Lorenzo v. SEC

Summarized by:

  • Court: United States Supreme Court
  • Area(s) of Law: Business Law
  • Date Filed: March 27, 2019
  • Case #: 17-1077
  • Judge(s)/Court Below: BREYER, J., delivered the opinion of the Court, in which ROBERTS, C. J., and GINSBURG, ALITO, SOTOMAYOR, and KAGAN, JJ., joined. THOMAS, J., filed a dissenting opinion, in which GORSUCH, J., joined. KAVANAUGH, J., took no part in the consideration or decision of the case.
  • Full Text Opinion

Dissemination of false or misleading statements with intent to defraud can fall within the scope of Rules 10b–5(a) and (c) of the Securities Exchange Act, as well as the relevant statutory provisions, even if the disseminator did not “make” the statements and consequently falls outside Rule 10b–5(b).

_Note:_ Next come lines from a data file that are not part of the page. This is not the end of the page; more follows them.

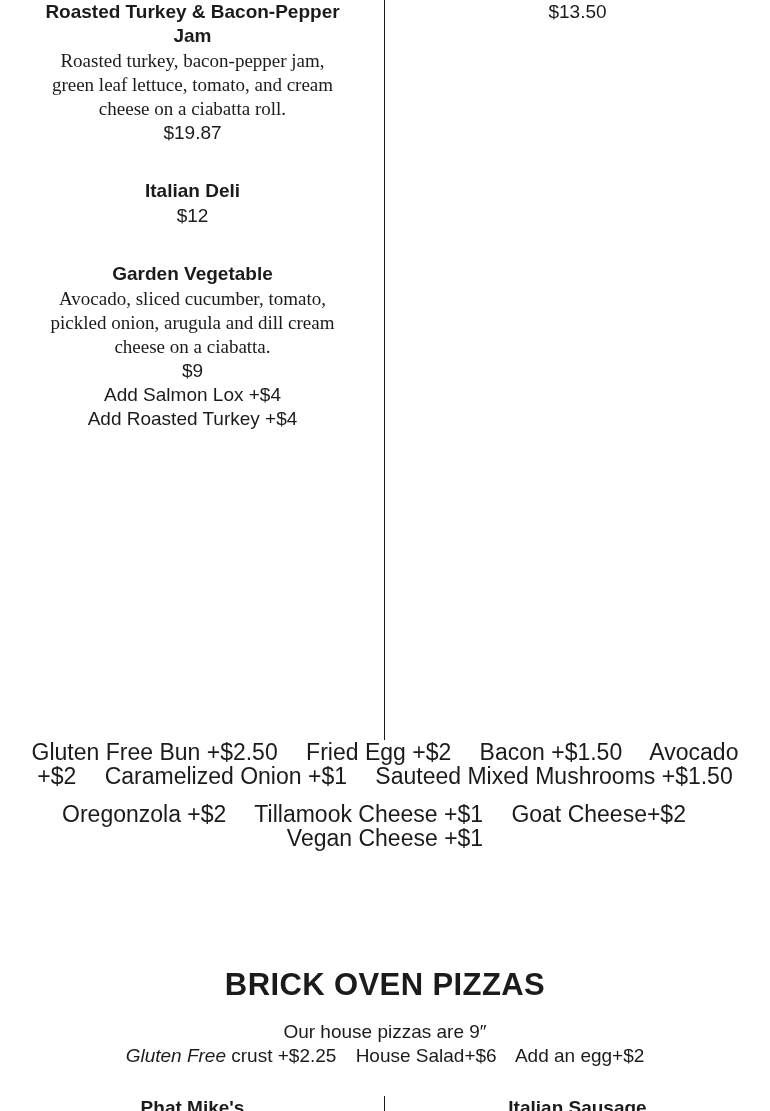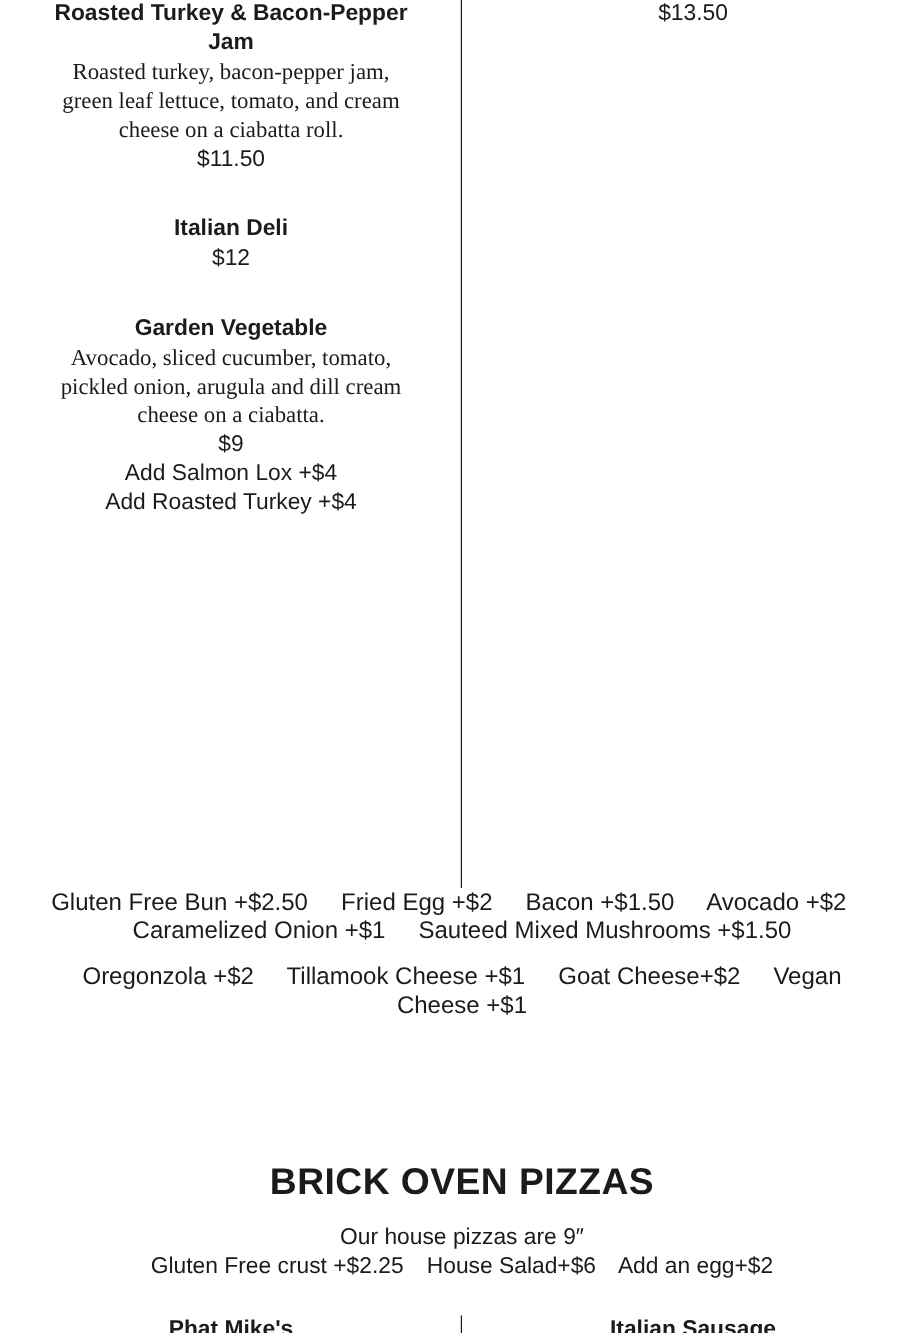--- a/index.html
+++ b/index.html
@@ -79,21 +79,21 @@
     width: 770px;
     text-align: center;
   }
   .addons-title {
     font-weight: bold;
     font-size: 19px;
     line-height: 26px;
     margin-bottom: 11px;
   }
   .addons-row {
-    font-size: 20px;
+    font-size: 23px;
     line-height: 24px;
     padding: 0 24px;
   }
   .addons-row .gap {
     display: inline-block;
     width: 22px;
   }
   .addons-row.row-2 {
     margin-top: 14px;
     padding: 0 50px;
@@ -117,20 +117,21 @@
   .pizzas-sub {
     font-size: 19px;
     line-height: 24px;
     margin-top: 15px;
   }
   .pizzas-sub2 {
     font-size: 19px;
     line-height: 24px;
   }
   .pizzas-sub2 .gf {
+    font-style: italic;
   }
   .pizzas-sub2 .gap {
     display: inline-block;
     width: 14px;
   }
 
   
   .pizza-cols {
     position: absolute;
     top: 1096px;
@@ -165,21 +166,21 @@
 <div class="page">
 
   <div class="columns">
     <div class="divider"></div>
 
     <div class="col col-left">
 
       <div class="item">
         <div class="item-name">Roasted Turkey &amp; Bacon-Pepper Jam</div>
         <div class="item-desc">Roasted turkey, bacon-pepper jam, green leaf lettuce, tomato, and cream cheese on a ciabatta roll.</div>
-        <div class="item-price">$11.50</div>
+        <div class="item-price">$19.87</div>
       </div>
 
       <div class="item">
         <div class="item-name">Italian Deli</div>
         <div class="item-price">$12</div>
       </div>
 
       <div class="item">
         <div class="item-name">Garden Vegetable</div>
         <div class="item-desc">Avocado, sliced cucumber, tomato, pickled onion, arugula and dill cream cheese on a ciabatta.</div>

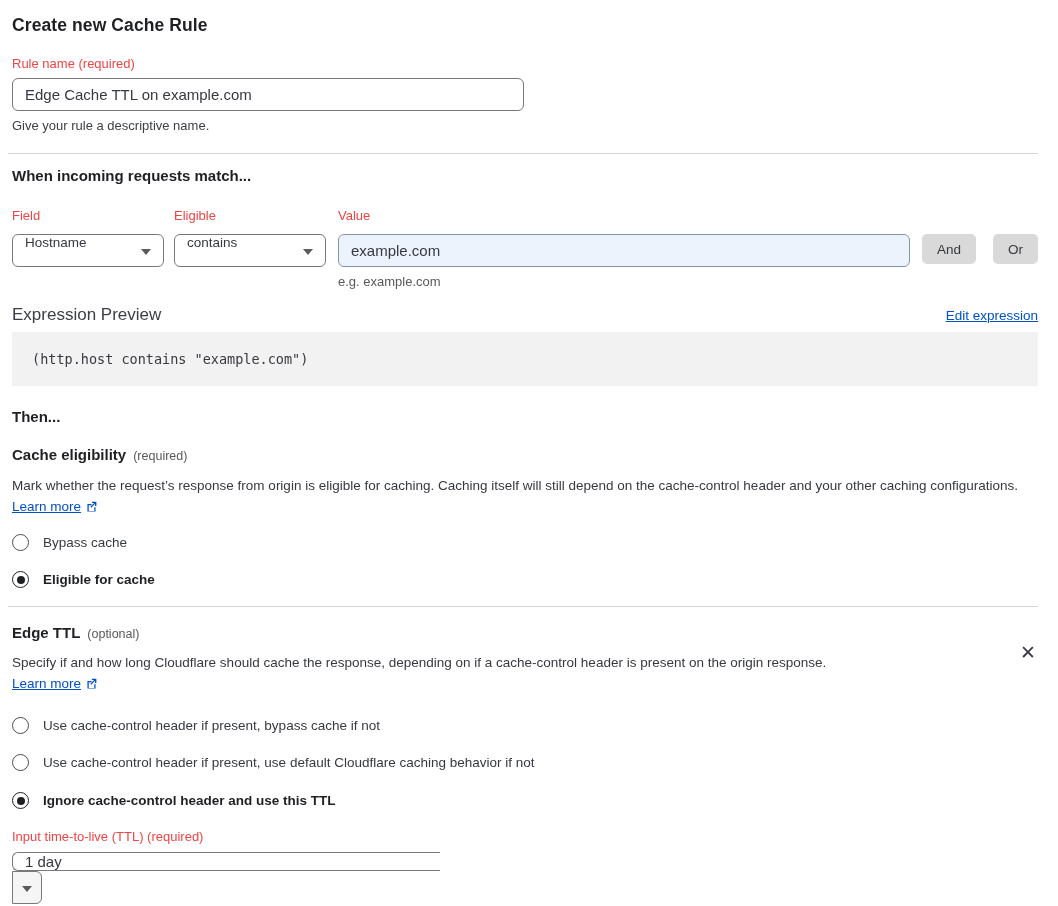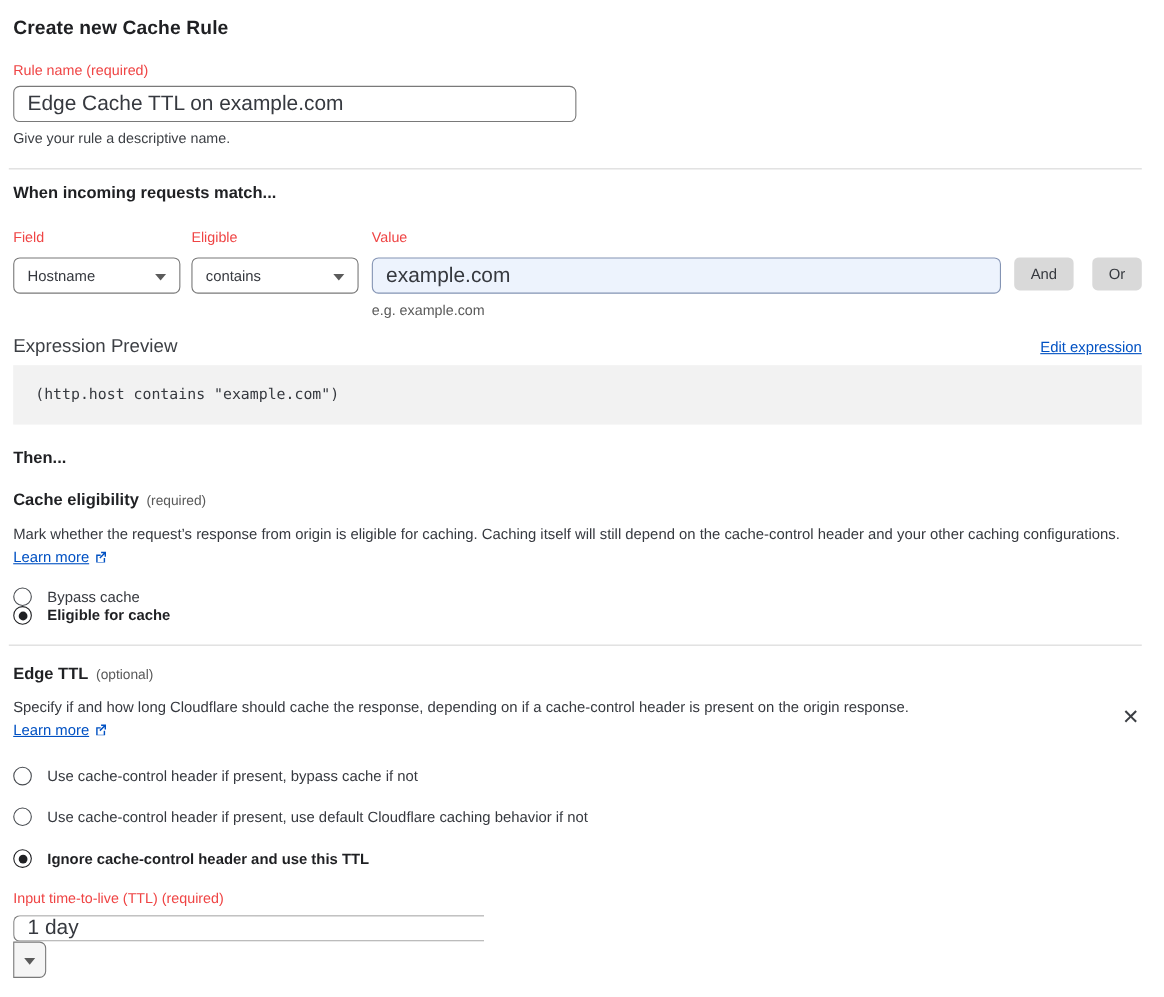--- a/index.html
+++ b/index.html
@@ -21,37 +21,37 @@
     font-size: 15px; font-weight: 700; color: #1f2023; line-height: 20px;
   }
   .field-label { font-size: 13px; color: #ef4444; line-height: 16px; }
   .help-text { font-size: 13px; color: #595959; line-height: 16px; }
   .help-dark { font-size: 13px; color: #3c3f44; line-height: 16px; }
 
   .text-input {
     display: block; height: 33px;
     border: 1px solid #797979; border-radius: 6px;
     background: #ffffff; color: #36393f;
-    font-size: 19px; font-family: "Liberation Sans", "DejaVu Sans", sans-serif;
+    font-size: 15px; font-family: "Liberation Sans", "DejaVu Sans", sans-serif;
     padding: 0 12px; outline: none;
   }
   .divider { border: none; border-top: 1px solid #d6d6d6; height: 0; margin-left: -4px; }
 
   
   .match-row { display: flex; align-items: flex-start; }
   .col-field  { width: 152px; margin-right: 10px; }
   .col-op     { width: 152px; margin-right: 12px; }
   .col-value  { flex: 1; margin-right: 12px; }
   .col-label { margin-bottom: 10px; }
 
   .select {
     position: relative; height: 33px; width: 100%;
     border: 1px solid #797979; border-radius: 6px; background: #fff;
     font-size: 13.5px; color: #36393f;
-    display: flex; align-items: center; padding: 0 28px 0 12px;
+    display: flex; align-items: flex-start; padding: 0 28px 0 12px;
     cursor: pointer;
   }
   .caret {
     position: absolute; right: 12px; top: 50%; margin-top: -2px;
     width: 0; height: 0;
     border-left: 5px solid transparent; border-right: 5px solid transparent;
     border-top: 6px solid #5b5b5b;
   }
   .value-input { width: 100%; background: #edf3fd; border-color: #8494b4; }
 
@@ -173,21 +173,21 @@
     <a class="link">Learn more</a><span class="ext-icon"><svg width="13" height="13" viewBox="0 0 16 16" fill="none">
           <path d="M3 5h5v1.6H4.6v6.8h6.8V9H13v5H3V5z" fill="#0051c3"></path>
           <path d="M8.5 2H14v5.5h-1.6V4.73L7.7 9.43 6.57 8.3l4.7-4.7H8.5V2z" fill="#0051c3"></path>
         </svg></span>
   </p>
 
   <div class="radio-row" style="margin-top:15px;">
     <span class="radio"></span>
     <span class="radio-label">Bypass cache</span>
   </div>
-  <div class="radio-row" style="text-align:right;">
+  <div class="radio-row" style="margin-top:20px;text-align:right;">
     <span class="radio checked"></span>
     <span class="radio-label bold">Eligible for cache</span>
   </div>
 
   <hr class="divider" style="margin-top:18px;">
 
   <div style="margin-top:16px;">
     <span class="section-heading">Edge TTL</span><span class="tag">(optional)</span>
   </div>
   <span class="close-x">✕</span>

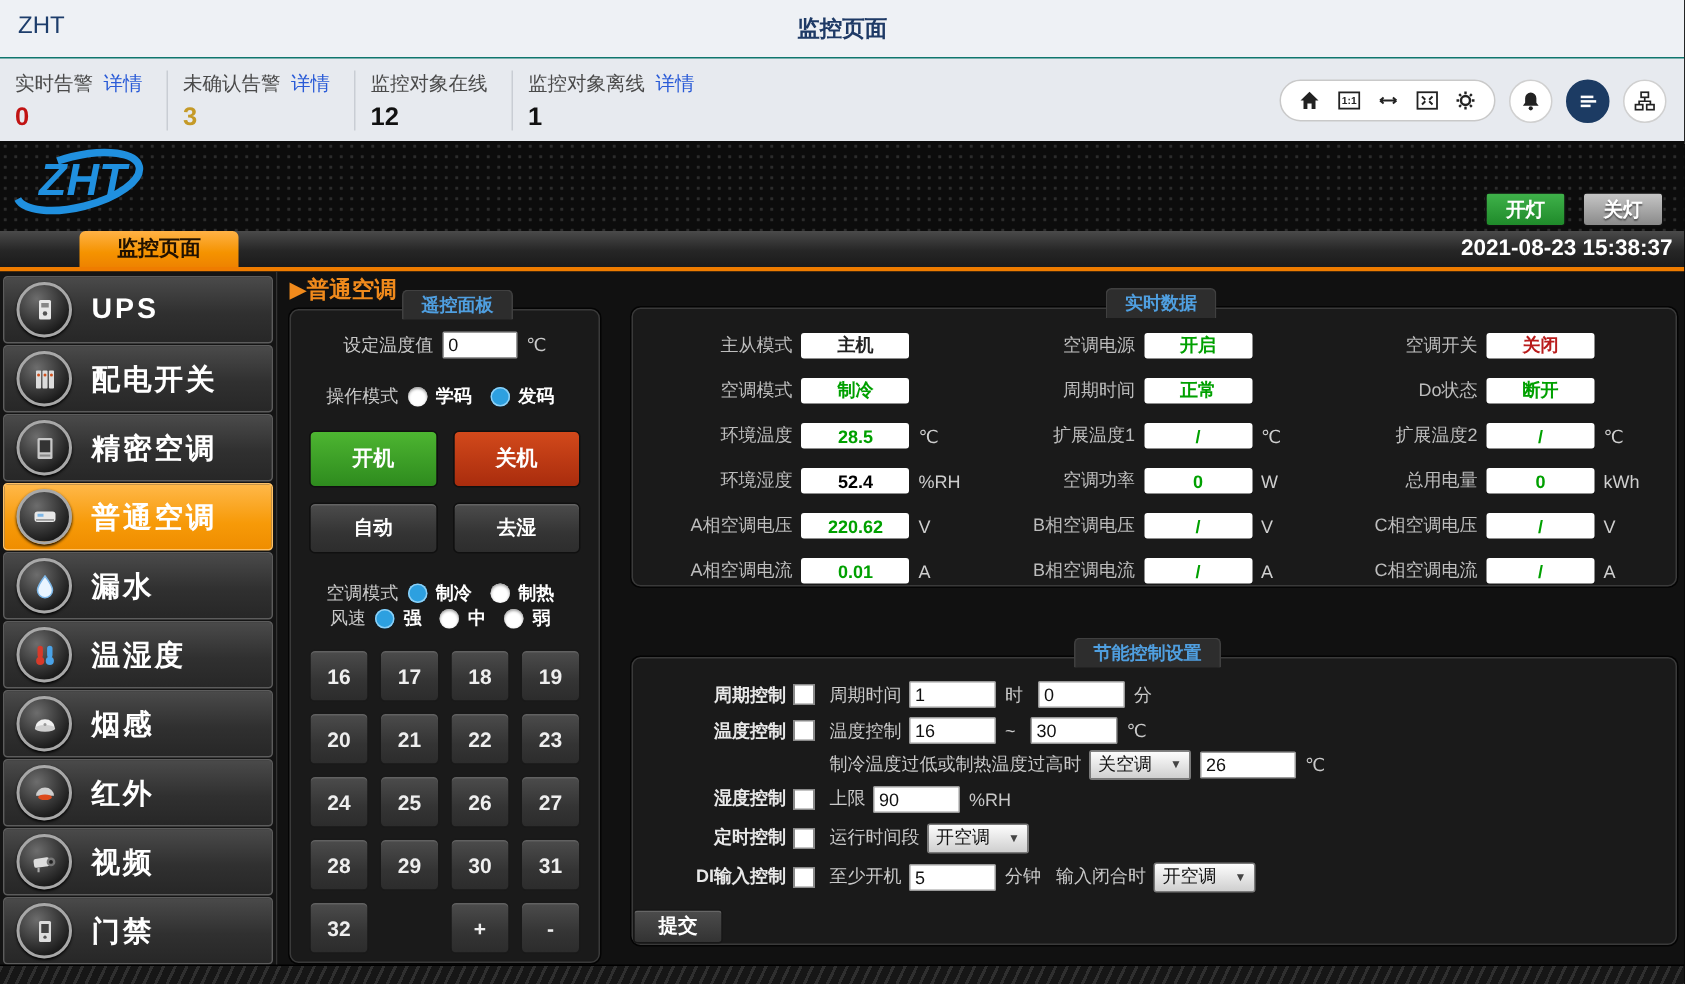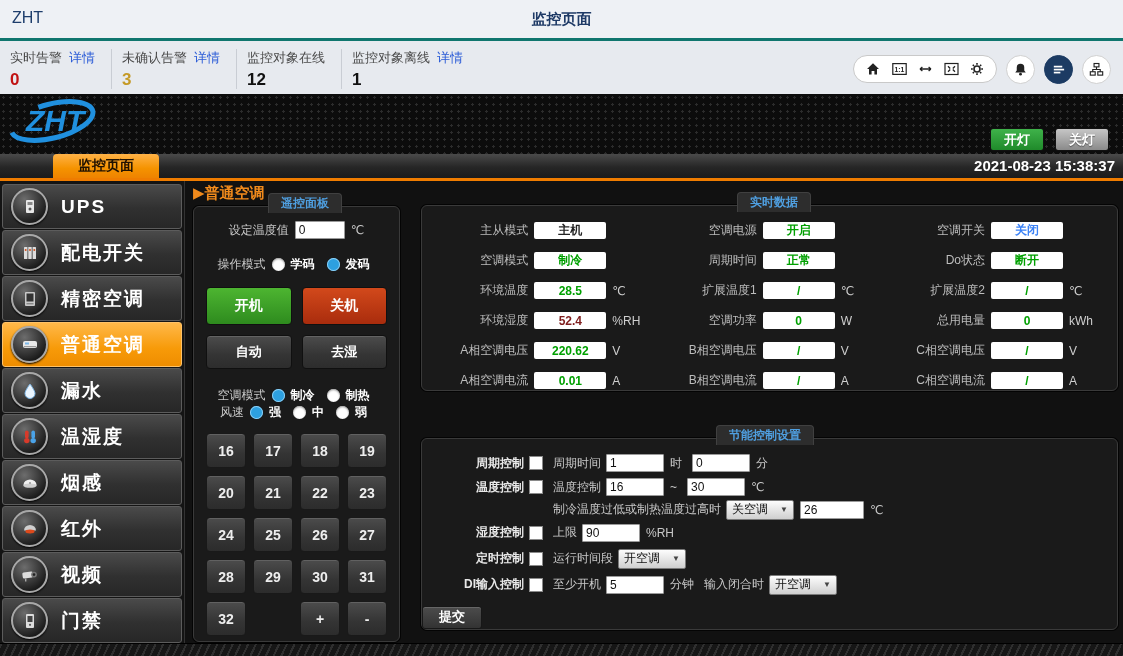--- a/index.html
+++ b/index.html
@@ -4,21 +4,21 @@
 <style>
   html,body{margin:0;padding:0;background:#000;}
   #app{position:relative;width:1123px;height:656px;overflow:hidden;background:#101010;
        font-family:"Liberation Sans","DejaVu Sans",sans-serif;-webkit-font-smoothing:antialiased;}
   
   .topbar{position:absolute;top:0;left:0;right:0;height:38px;background:#eef1f5;}
   .brand{position:absolute;left:12px;top:9px;color:#1d3d6b;font-size:16px;}
   .topbar-title{position:absolute;left:0;right:0;top:10px;text-align:center;color:#1e3a66;font-weight:bold;font-size:15px;}
   
   .statsbar{position:absolute;top:38px;left:0;right:0;height:56px;background:#e7eaef;
-            border-top:3px solid #0f766e;border-bottom:1px solid #cdd2d9;display:flex;align-items:center;}
+            border-top:1px solid #0f766e;border-bottom:1px solid #cdd2d9;display:flex;align-items:center;}
   .stat{padding:0 16px 0 10px;border-right:1px solid #c9cdd4;height:40px;display:flex;flex-direction:column;justify-content:center;}
   .stat.last{border-right:none;}
   .stat-top{font-size:13px;color:#4a4a4a;display:flex;gap:7px;white-space:nowrap;}
   .stat-link{color:#2a5bd7;cursor:pointer;}
   .stat-value{font-size:17px;font-weight:bold;margin-top:3px;}
   .toolbar{margin-left:auto;display:flex;align-items:center;margin-right:12px;}
   .pill{display:flex;align-items:center;background:#fff;border:1px solid #c9c9c9;border-radius:14px;height:26px;padding:0 9px;gap:6px;}
   .tbtn{width:20px;height:18px;display:flex;align-items:center;justify-content:center;cursor:pointer;}
   .circle-btn{width:27px;height:27px;border-radius:50%;background:#fff;border:1px solid #d0d0d0;
               display:flex;align-items:center;justify-content:center;margin-left:9px;cursor:pointer;}
@@ -399,21 +399,21 @@
               <span class="vbox" style="color: rgb(34, 34, 34);">主机</span>
               <span class="rt-unit"></span>
             </div>
           <div class="rt-cell">
               <span class="rt-label">空调电源</span>
               <span class="vbox" style="color: rgb(0, 160, 0);">开启</span>
               <span class="rt-unit"></span>
             </div>
           <div class="rt-cell">
               <span class="rt-label">空调开关</span>
-              <span class="vbox" style="color: #3b82f6;">关闭</span>
+              <span class="vbox" style="color: #b91c1c;">关闭</span>
               <span class="rt-unit"></span>
             </div>
           <div class="rt-cell">
               <span class="rt-label">空调模式</span>
               <span class="vbox" style="color: rgb(0, 160, 0);">制冷</span>
               <span class="rt-unit"></span>
             </div>
           <div class="rt-cell">
               <span class="rt-label">周期时间</span>
               <span class="vbox" style="color: rgb(0, 160, 0);">正常</span>
@@ -434,21 +434,21 @@
               <span class="vbox" style="color: rgb(0, 160, 0);">/</span>
               <span class="rt-unit">℃</span>
             </div>
           <div class="rt-cell">
               <span class="rt-label">扩展温度2</span>
               <span class="vbox" style="color: rgb(0, 160, 0);">/</span>
               <span class="rt-unit">℃</span>
             </div>
           <div class="rt-cell">
               <span class="rt-label">环境湿度</span>
-              <span class="vbox" style="color: #7f1d1d;">52.4</span>
+              <span class="vbox" style="color: #000000;">52.4</span>
               <span class="rt-unit">%RH</span>
             </div>
           <div class="rt-cell">
               <span class="rt-label">空调功率</span>
               <span class="vbox" style="color: rgb(0, 160, 0);">0</span>
               <span class="rt-unit">W</span>
             </div>
           <div class="rt-cell">
               <span class="rt-label">总用电量</span>
               <span class="vbox" style="color: rgb(0, 160, 0);">0</span>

Rule 10(b)-5 makes unlawful (a) the employment of a “device, scheme or artifice to defraud,” (b) the making of any “untrue statements of material fact,” or (c) the engagement in fraudulent or deceitful “practice, act or course of business” in connection with the purchase and sale of securities. In Janus Capital Group, Inc. v. First Derivative Traders, 564 U. S. 135 (2011), the Supreme Court held that to be a statement maker, one must have ultimate authority over the content and delivery of the statement. Petitioner, a director of investment banking, sent emails to prospective investors describing a potential investment with assets confirmed at $10 million. Petitioner had knowledge that the company had recently disclosed assets of less than $400,000. The Commission found Petitioner violated Rule 10(b)-5 by sending misleading statements with the intent to defraud. The Court of Appeals found Petitioner not liable as a “maker” under the Janus rule. On appeal, the Supreme Court held that dissemination of false or misleading statements with intent to defraud can fall within the scope of Rules 10b–5(a) and (c), as well as the relevant statutory provisions, even if the disseminator did not “make” the statements and consequently falls outside Rule 10b–5(b). The Court found that the words of the rule are sufficiently broad to support the conclusion that by sending emails containing information he knew to be materially false, Petitioner violated subsections (a) and (c) of Rule 10(b).